*Required work*
No pictures, please: print exactly the lines from the one that contains "01:06:39: 0.01 -> 0" through the last line of the listing.

[[ Provided material, beginning ]]

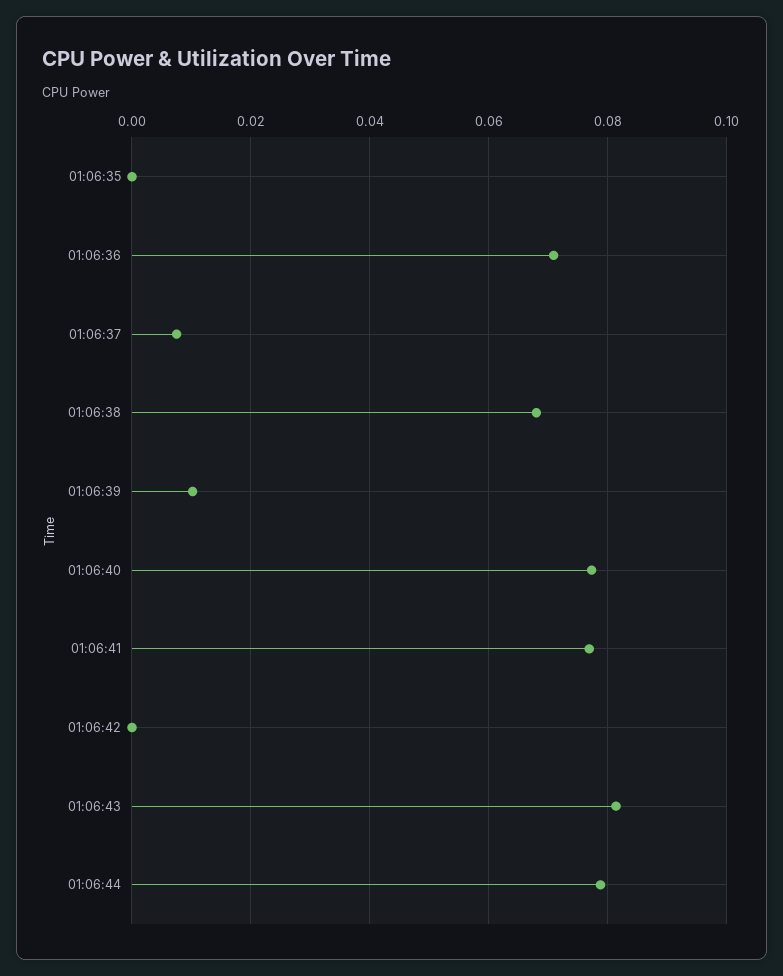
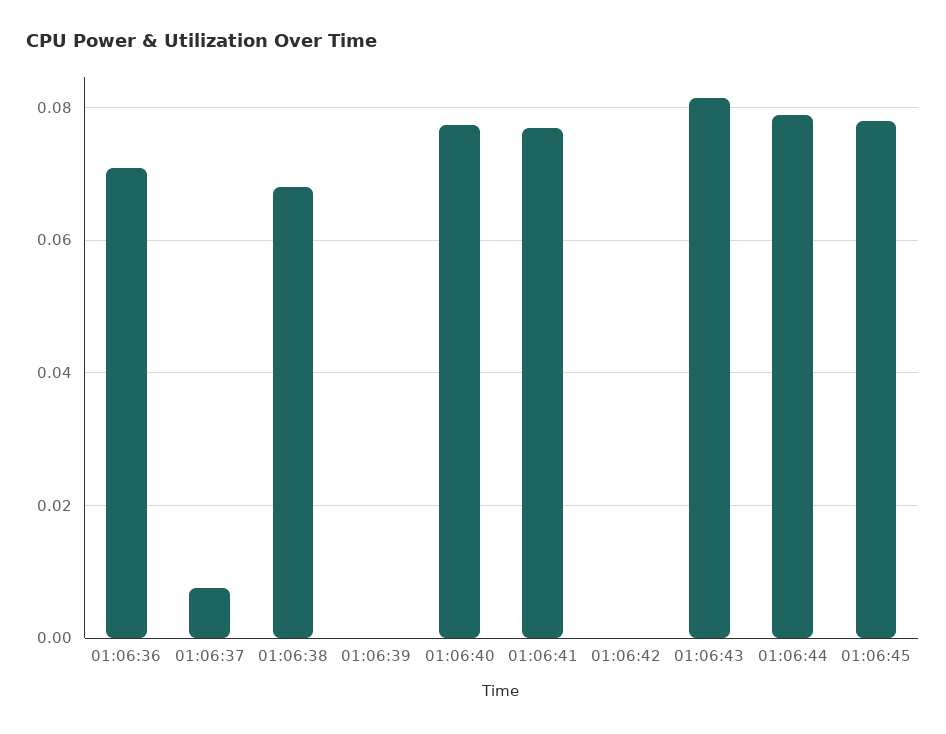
01:06:35: 0 -> none
01:06:39: 0.01 -> 0
01:06:45: none -> 0.078

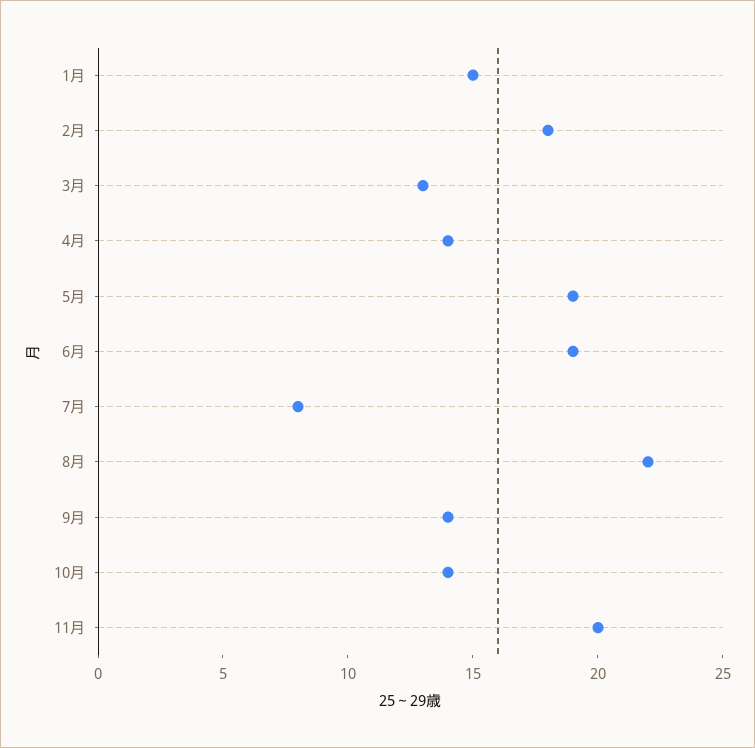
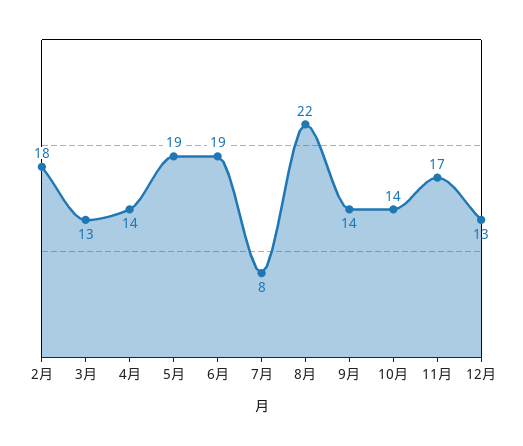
1月: 15 -> none
11月: 20 -> 17
12月: none -> 13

[[ Provided material, end ]]

*Final answer*
01:06:39: 0.01 -> 0
01:06:45: none -> 0.078

1月: 15 -> none
11月: 20 -> 17
12月: none -> 13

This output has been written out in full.